There are two related problems regarding data management that organizations always face: managing and governing their structured data, and managing and governing their unstructured data.
Understanding the different types of data your company is storing is essential to developing an effective data management strategy. However, many people I encounter do not understand the difference between structured semi-structured and unstructured data, even with examples, and why they require different approaches for data governance. In this post, we’ll dive into the question of what is unstructured data vs. structured data and semi-structured data.
Structured data is the easiest to explain but the most challenging to search through. Structured data is data that would be inside a database or some sort of data management application. These applications can track the usage and activity and provide versioning back to the beginning of the file’s existence if managed from the start.
Database type applications such as SQL, Mongo, and Caché, to name a few of the popular ones, use an application to collect the data through various data entry points like a GUI or web‐based portal. Data is added to the fields on the user interface and then inserted into various columns and rows in the database. Most websites or data entry applications will collect data into these various database formats.

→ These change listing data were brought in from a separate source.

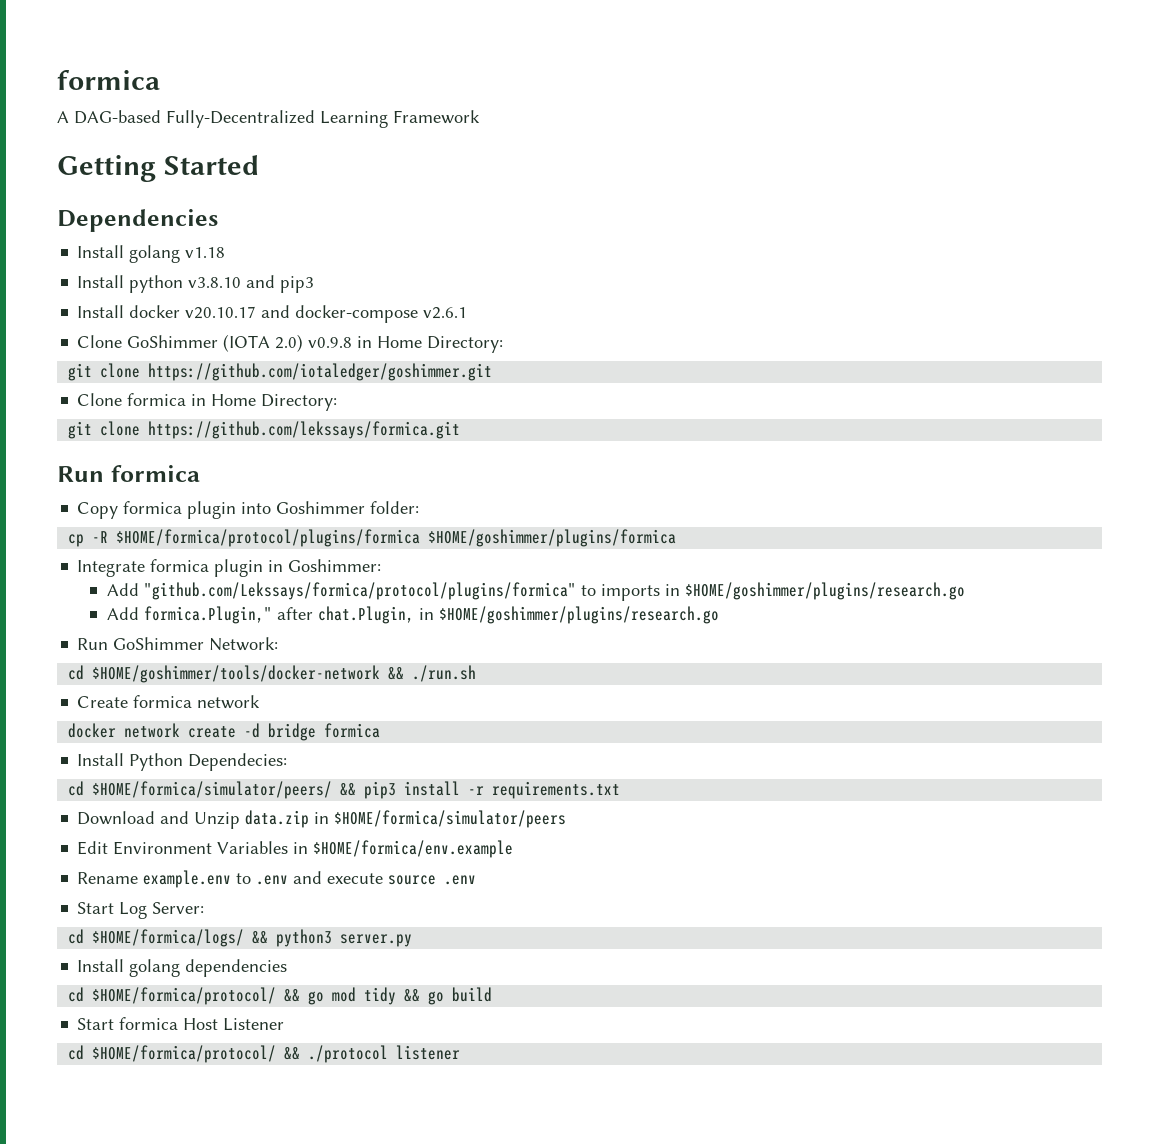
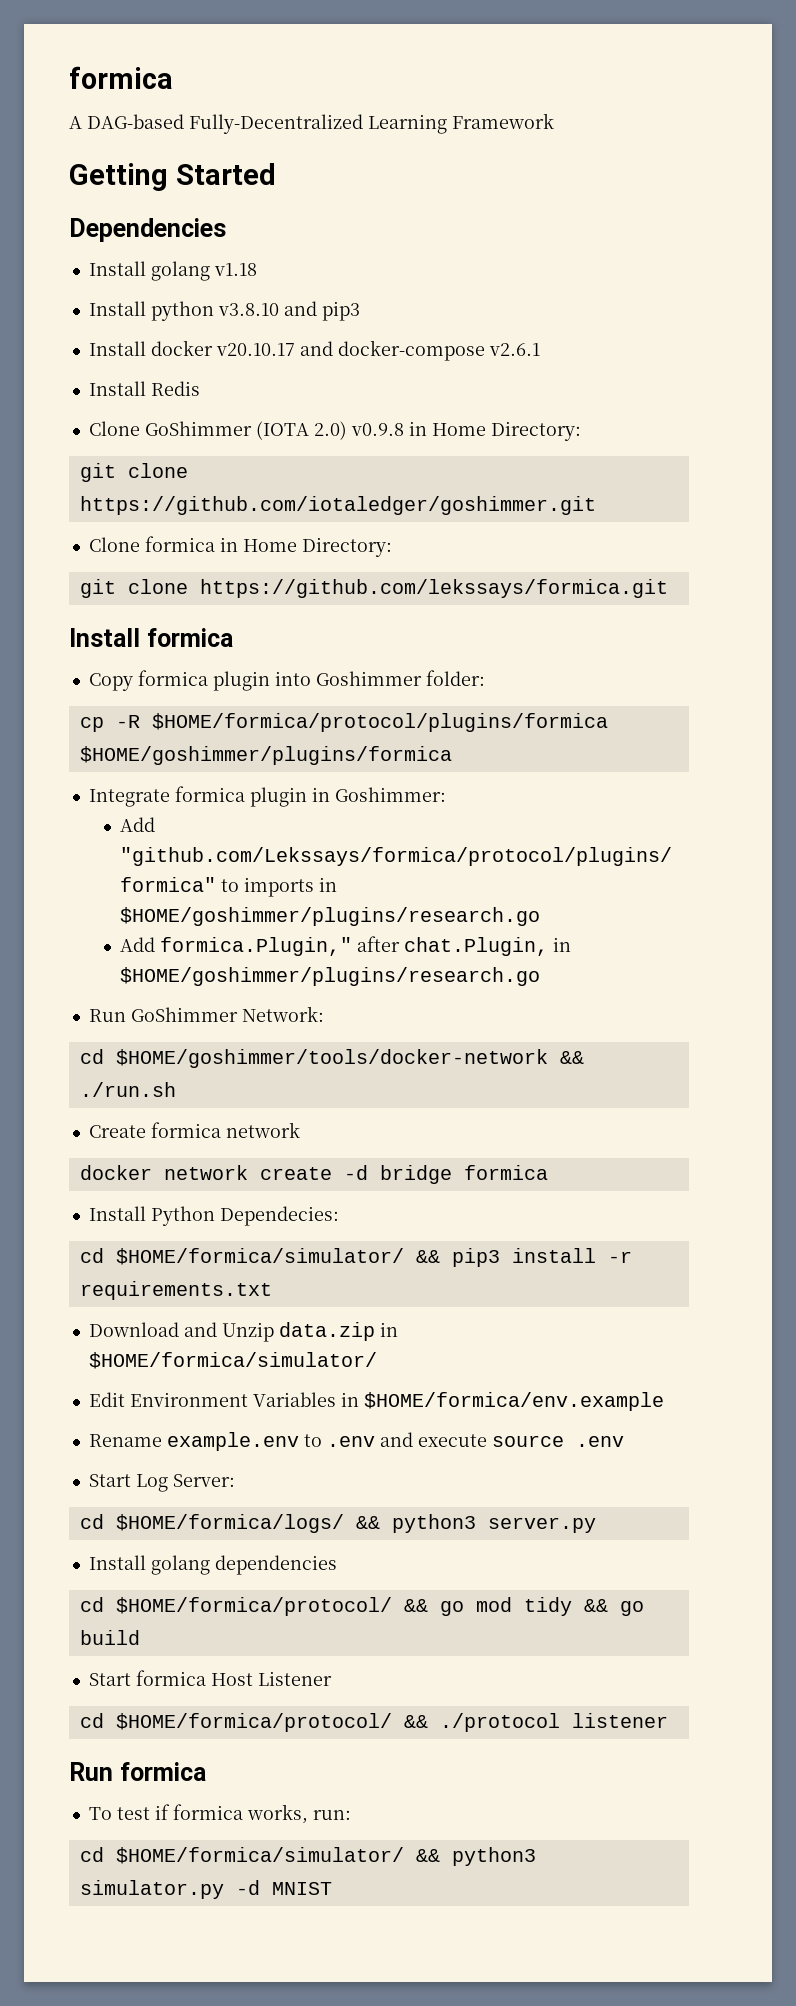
(468, 313) none -> [88,381,200,396] // Install Redis
[57,466,104,482] Run -> [69,628,140,647] Install
[92,781,333,799] $HOME/formica/simulator/peers/ -> [115,1248,404,1265] $HOME/formica/simulator/
[334,810,567,828] $HOME/formica/simulator/peers -> [88,1352,377,1369] $HOME/formica/simulator/
(461, 1052) none -> [69,1762,206,1781] [88,1804,351,1824] [79,1847,536,1866] [79,1880,332,1899] // Run formica // To test if formica works, run: // cd $HOME/formica/simulator/ && python3 simulator.py -d MNIST

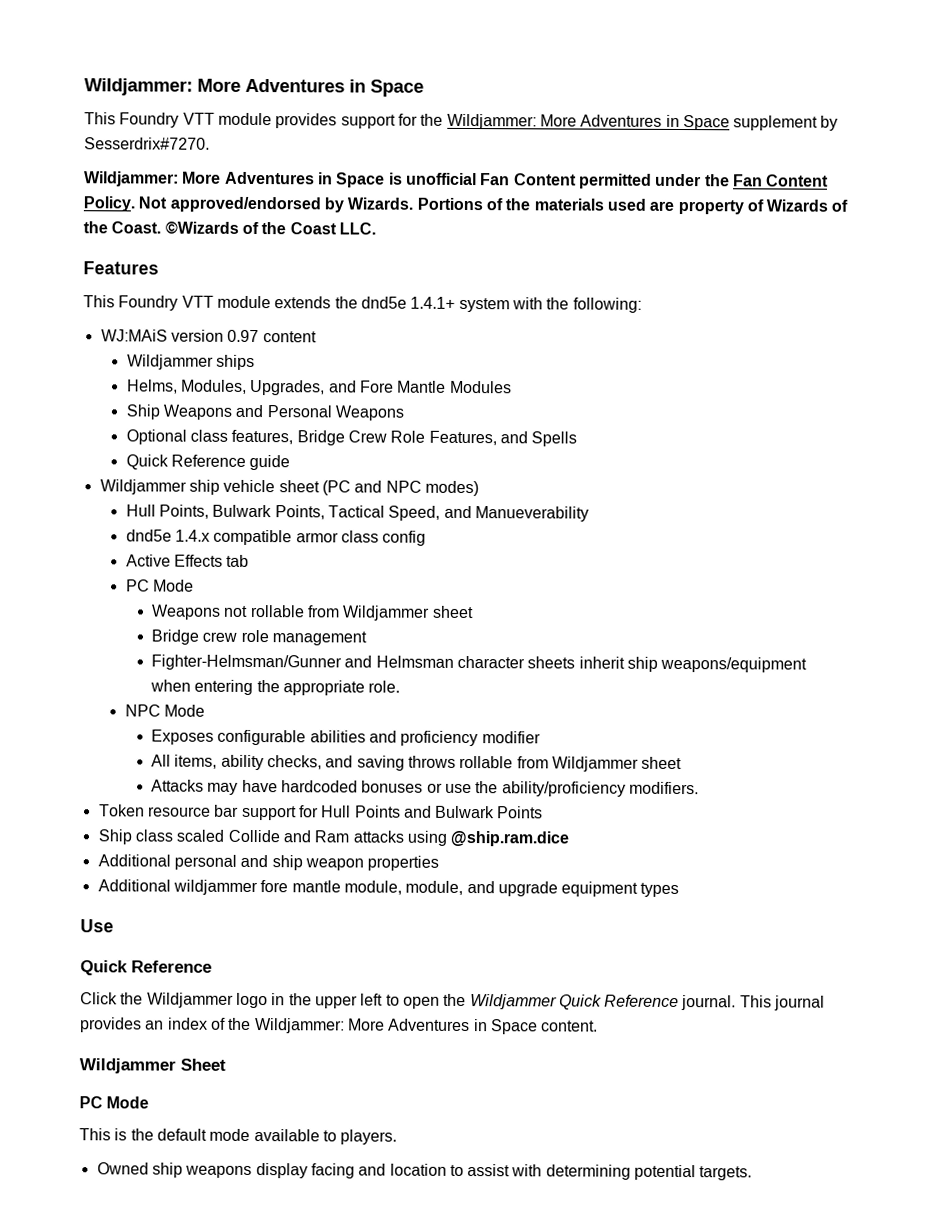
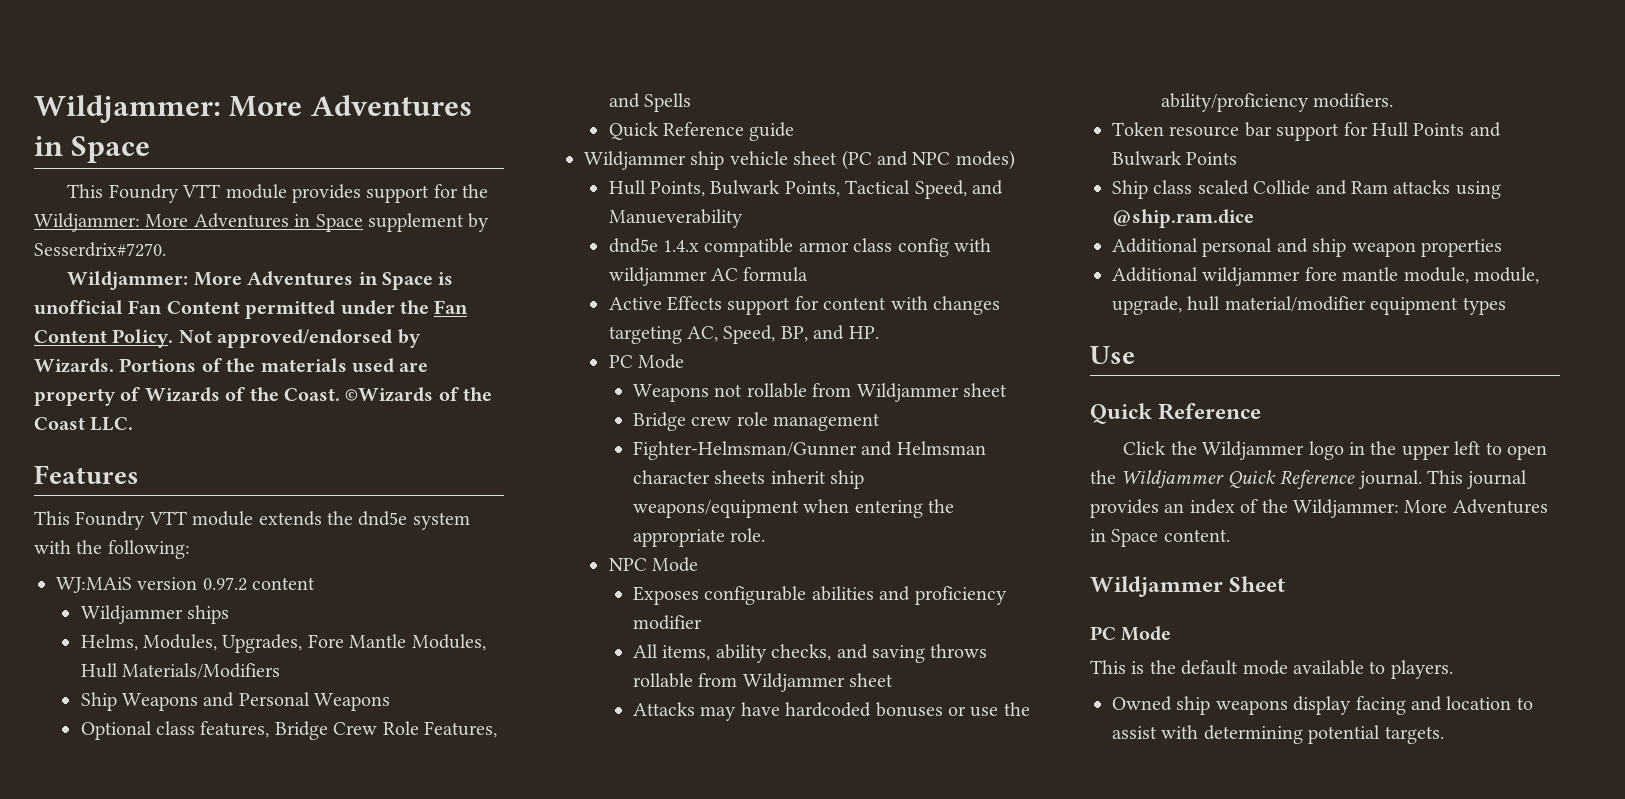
[410,296,456,309] 1.4.1+ -> (408, 518) none
[227,329,260,343] 0.97 -> [202,577,247,591] 0.97.2
[328,380,357,393] and -> (303, 643) none
[449,380,512,394] Modules -> [411,634,486,651] [80,663,280,679] Modules, Hull Materials/Modifiers
[125,554,250,567] // Active Effects tab -> [953,238,991,252] [608,267,809,286] [608,296,1000,315] [608,325,879,344] with wildjammer AC formula // Active Effects support for content with changes targeting AC, Speed, BP, and HP.
[466,881,558,897] and upgrade -> [1112,296,1366,315] upgrade, hull material/modifier

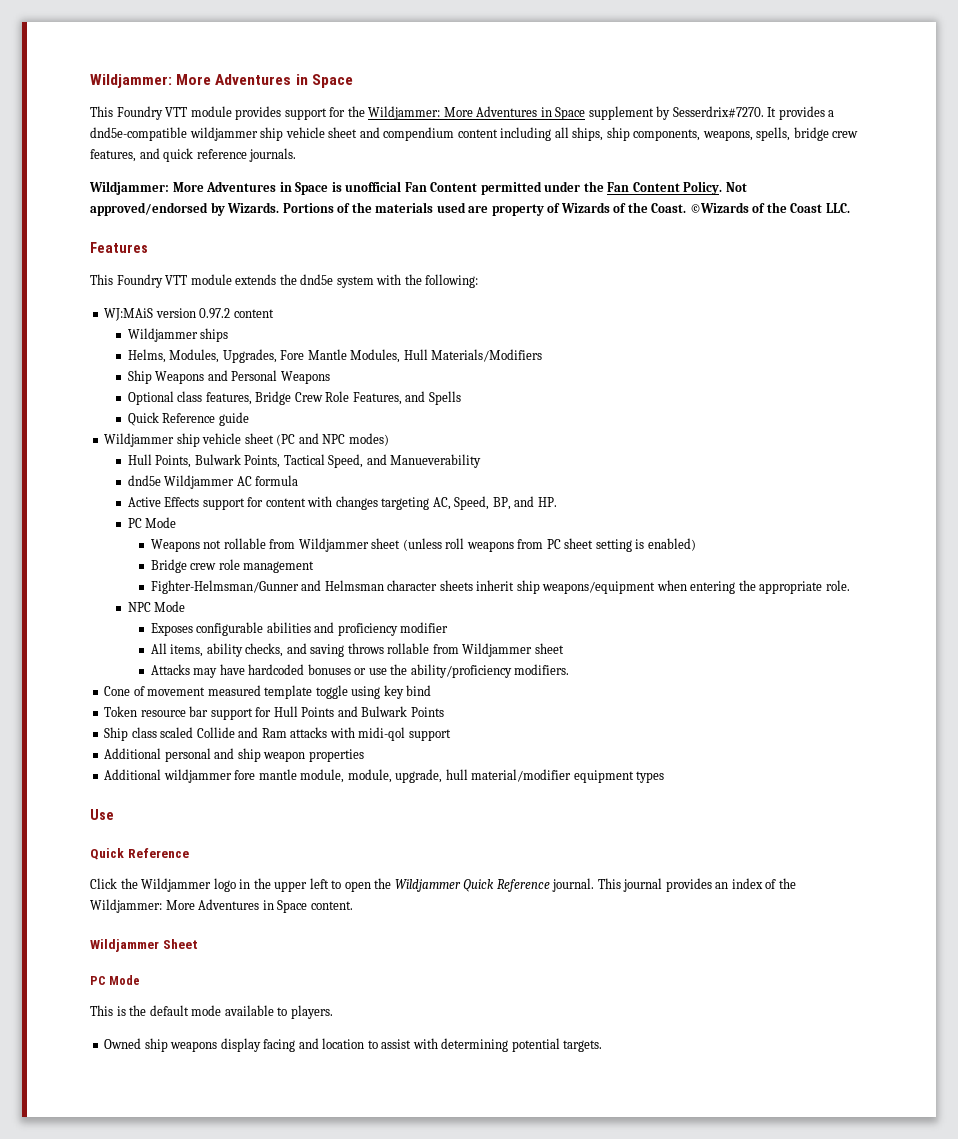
(166, 249) none -> [767,106,835,120] [90,127,859,141] [90,148,297,162] It provides a dnd5e-compatible wildjammer ship vehicle sheet and compendium content including all ships, ship components, weapons, spells, bridge crew features, and quick reference journals.
[662,238,991,257] [608,267,707,286] 1.4.x compatible armor class config with wildjammer -> [164,475,235,489] Wildjammer
(1007, 390) none -> [402,538,696,552] (unless roll weapons from PC sheet setting is enabled)
(1394, 100) none -> [104,685,432,699] // Cone of movement measured template toggle using key bind
[1455,181,1501,199] [1112,209,1254,228] using @ship.ram.dice -> [329,727,451,741] with midi-qol support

Now let’s look at unstructured data. Unstructured data makes up the majority of enterprise data–well over 80%, in fact. The rapid change of data growth statistics have been astounding.This data is not usable in a traditional database application since single field entry is normally the mechanism to add data to the rows and columns. Unstructured data types are vast; there are applications that can process over 1000 types of unstructured data formats.
Examples of unstructured data types include office documents, text files, image files, PDFs, log files, and application data files like .ini or .dll. A typical user will create and process primarily unstructured data. This is the data that Aparavi is going after.
To protect any sensitive data or PII that exists in unstructured data, the first step is to understand what comprises those types of data. The following represent some of the most common examples of unstructured data.
PII is any data that can be used to distinguish one person from another and can be used to de-anonymize previously anonymous data. This includes Social Security numbers, bank account numbers, passport information, healthcare information and driver’s license information. A list of PII examples can be found in this guide by the Homeland Department of Security.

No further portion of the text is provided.